Friday, September 25, 2009

Partitioning Mania

My laptop's power cord got broken (for what, the 5th time over the past half year?) so I turned it off and proceeded to play with the laptop's innards. Removed the transplanted combo drive, opened the two underside doors, played around with the HDD, the 802.11g chip and, most importantly, the 2 mismatched SO-DIMMs.

Then dad fixed the power cord. Put everything back together and proceeded to boot Linux Mint. Mint didn't start. Tried Windows 7 but it BSOD'd. Did a hard drive and RAM diagnostic and nothing came of it.

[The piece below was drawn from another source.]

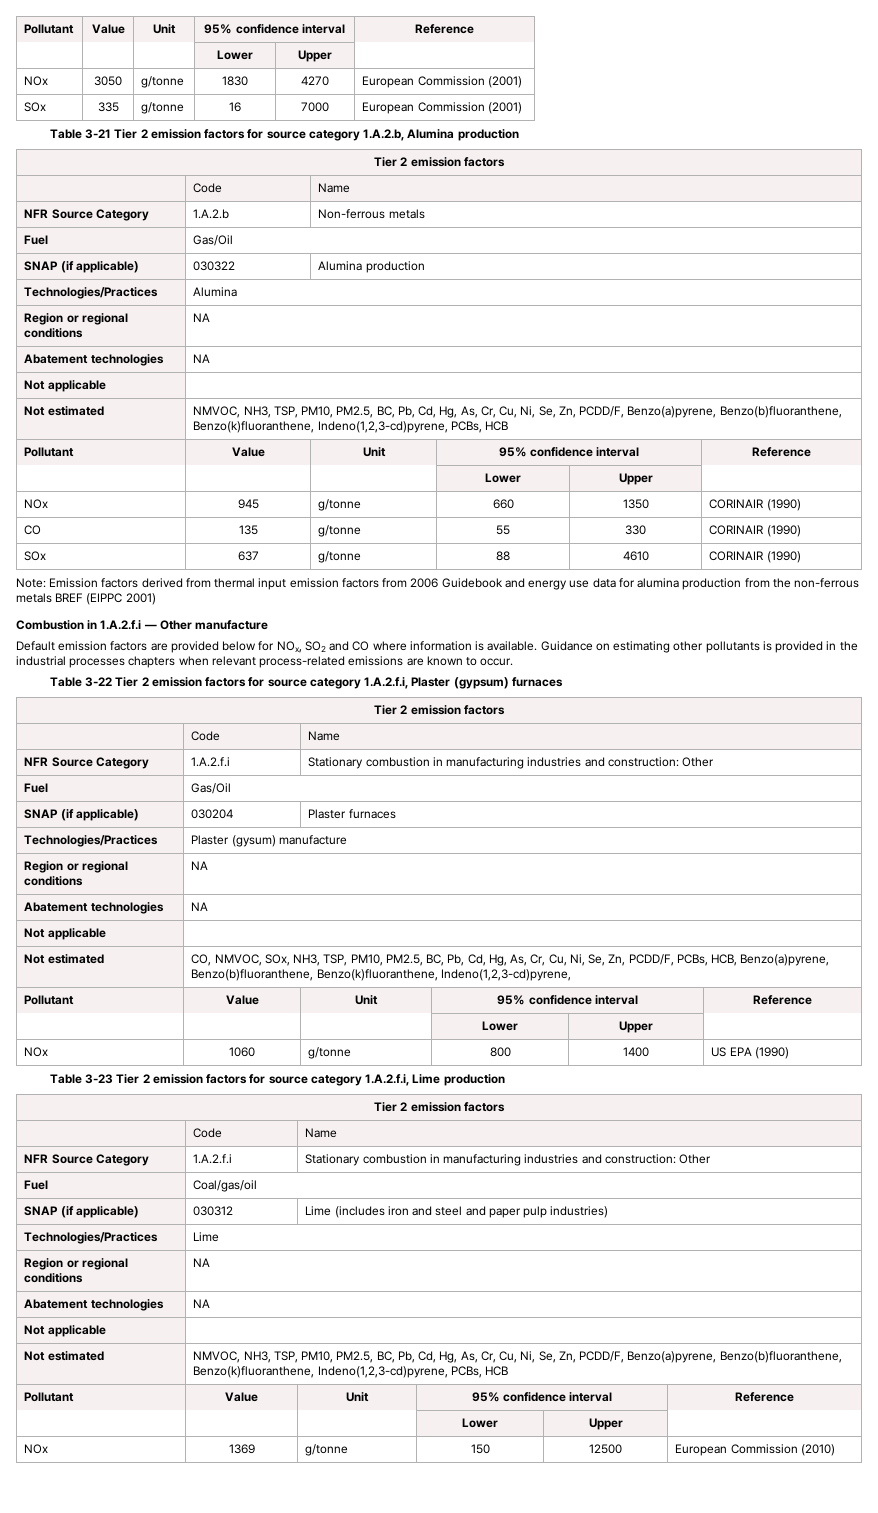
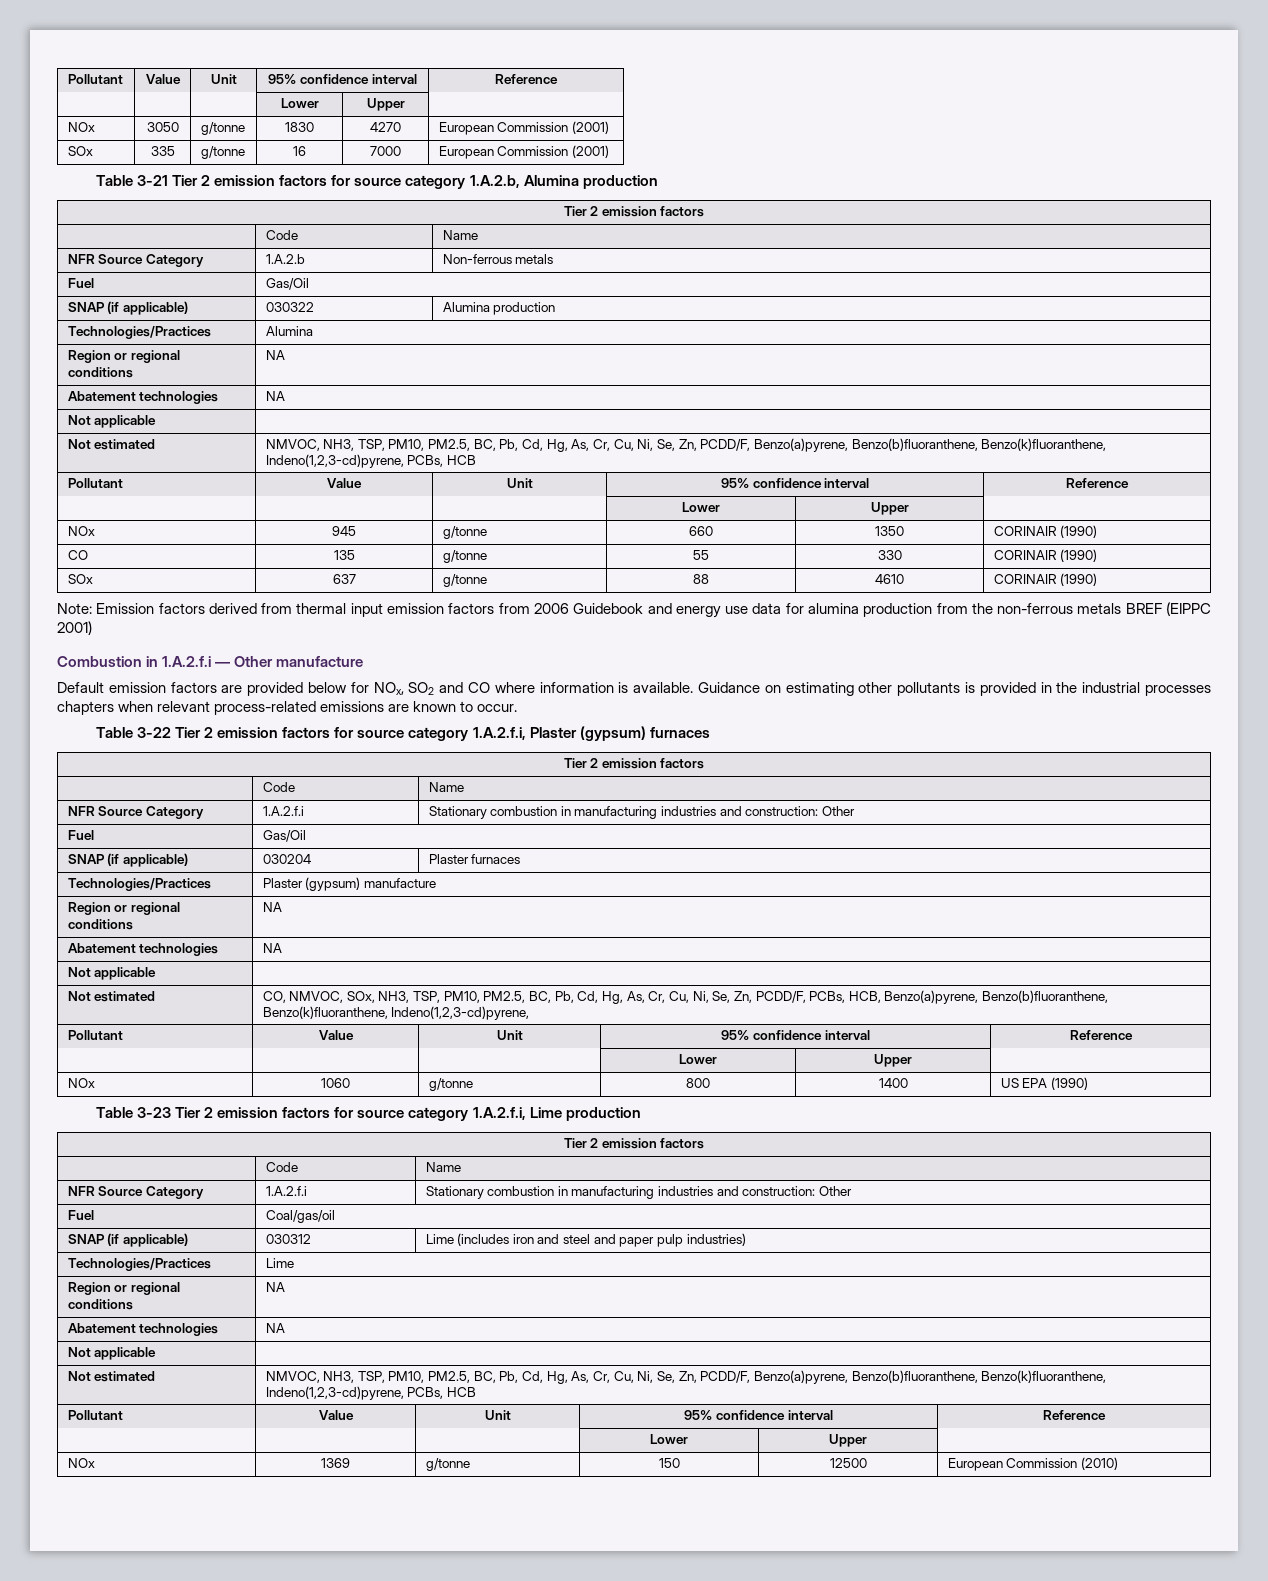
- Technologies/Practices | Plaster (gysum) manufacture
+ Technologies/Practices | Plaster (gypsum) manufacture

Most of the BSOD's I've had over my lifetime have mainly dealt with the RAM or the GPU: as the Compaq didn't have a discrete GPU, I went for the RAM.

512MB of Generic DDR2(400) in slot 1 and 1GB of Kingston DDR2(600) in slot 2 = didn't work.
Kingston in slot 1 and Generic in slot 2 = didn't work either.

So I tried just using 1 SO-DIMM - it works! Then I introduced the other DIMM and it's back to normal. Except that Mint works and 7 refuses to.

And that's the story of why I'm planning right now to purge my hard drive and start from the beginning.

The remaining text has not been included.